» **Exercise description**:
Transcribe, without alteration, the line that includes "- return binary_search(S, e, mid, end)" and each line after it until the records end, omitting all that precede it.

[[ Material for the task open ]]

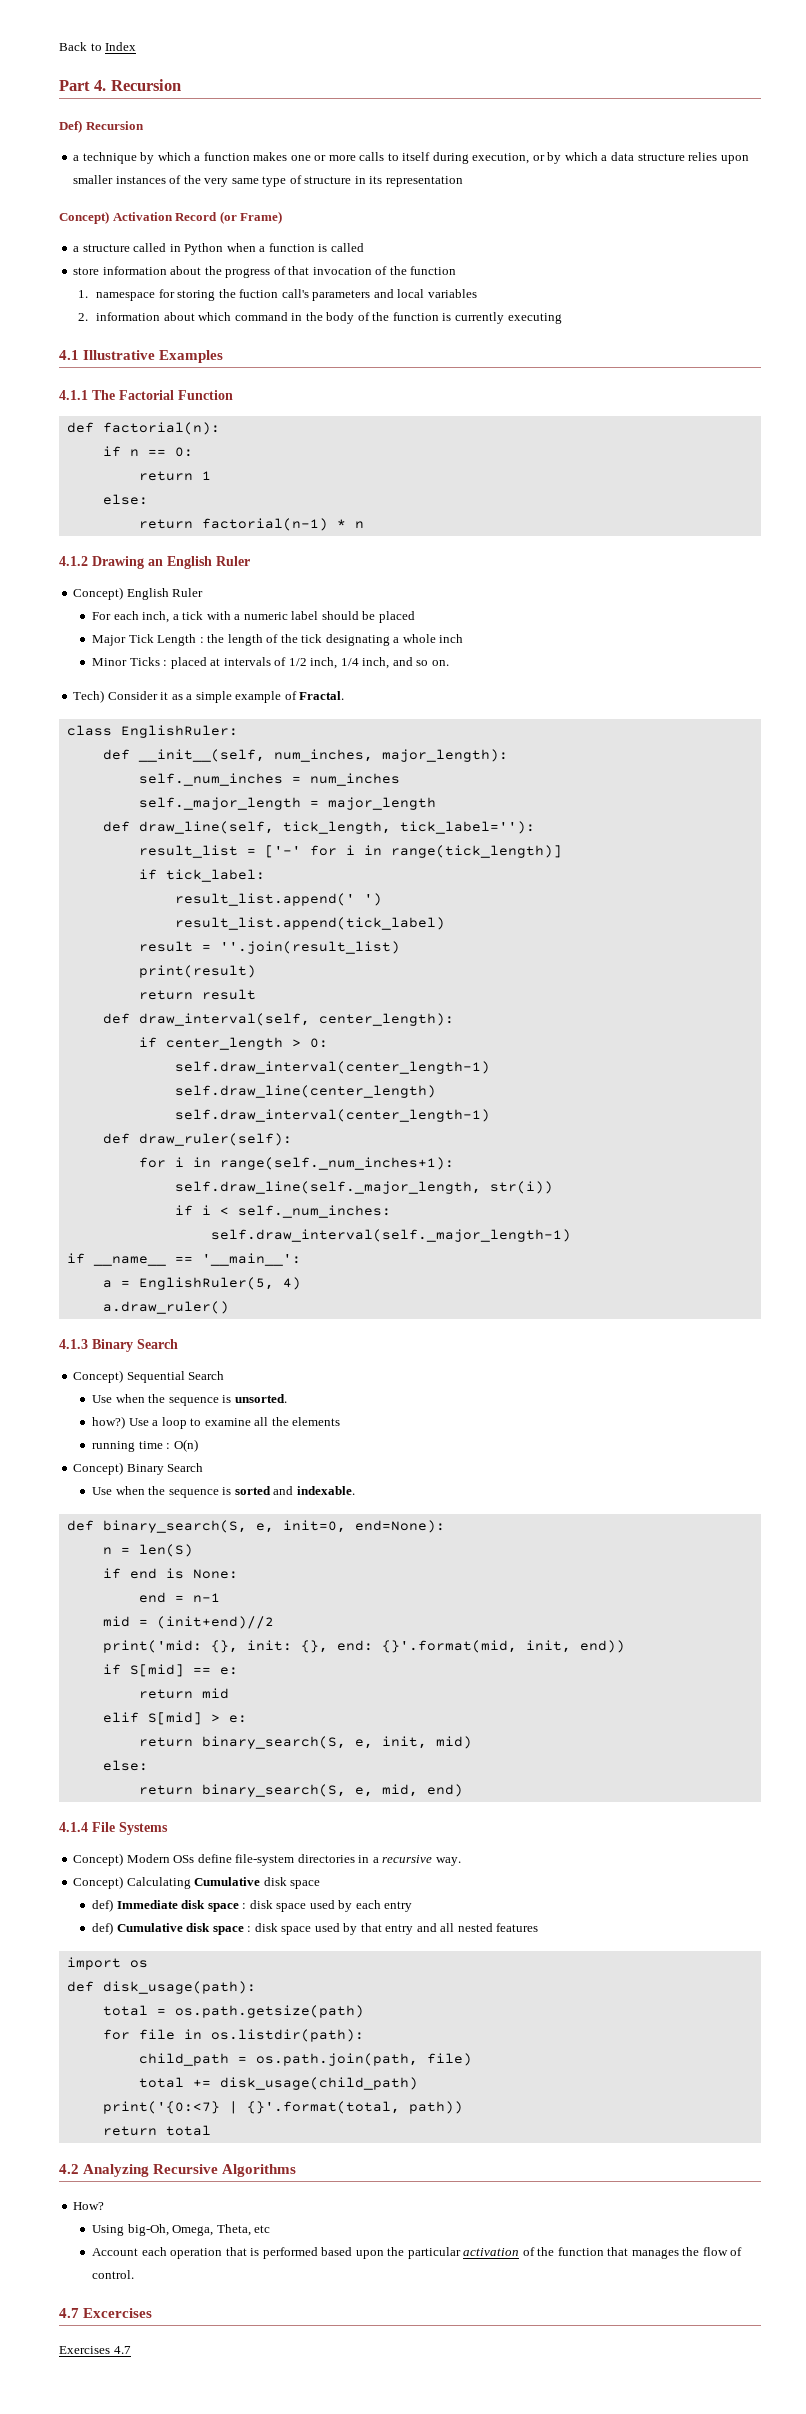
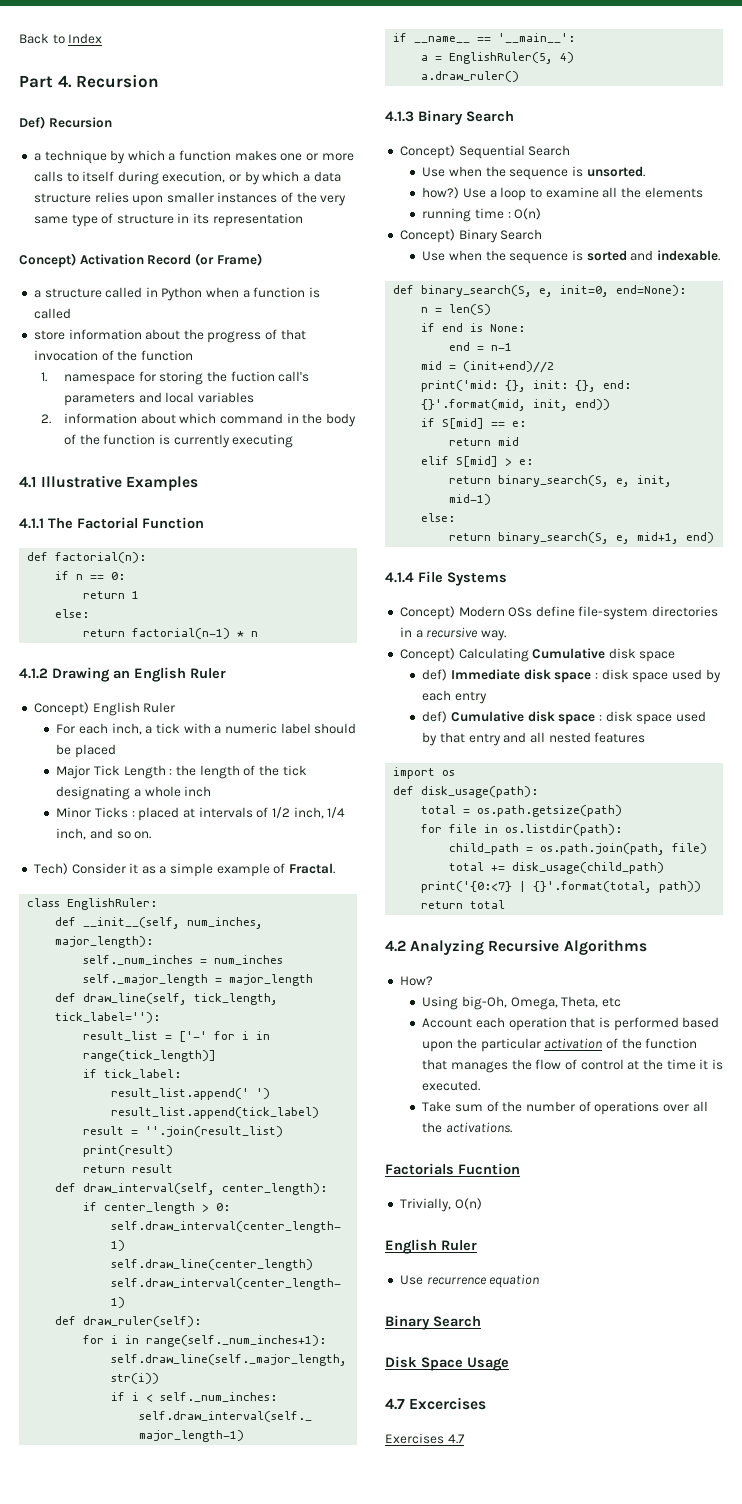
- return binary_search(S, e, init, mid)
+ return binary_search(S, e, init, mid-1)
- return binary_search(S, e, mid, end)
+ return binary_search(S, e, mid+1, end)
- Account each operation that is performed based upon the particular activation of the function that manages the flow of control.
+ Account each operation that is performed based upon the particular activation of the function that manages the flow of control at the time it is executed.
+ Take sum of the number of operations over all the activations.
+ Factorials Fucntion
+ Trivially, O(n)
+ English Ruler
+ Use recurrence equation
+ Binary Search
+ Disk Space Usage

[[ Material for the task closed ]]

» **Result of the exercise**:
- return binary_search(S, e, mid, end)
+ return binary_search(S, e, mid+1, end)
- Account each operation that is performed based upon the particular activation of the function that manages the flow of control.
+ Account each operation that is performed based upon the particular activation of the function that manages the flow of control at the time it is executed.
+ Take sum of the number of operations over all the activations.
+ Factorials Fucntion
+ Trivially, O(n)
+ English Ruler
+ Use recurrence equation
+ Binary Search
+ Disk Space Usage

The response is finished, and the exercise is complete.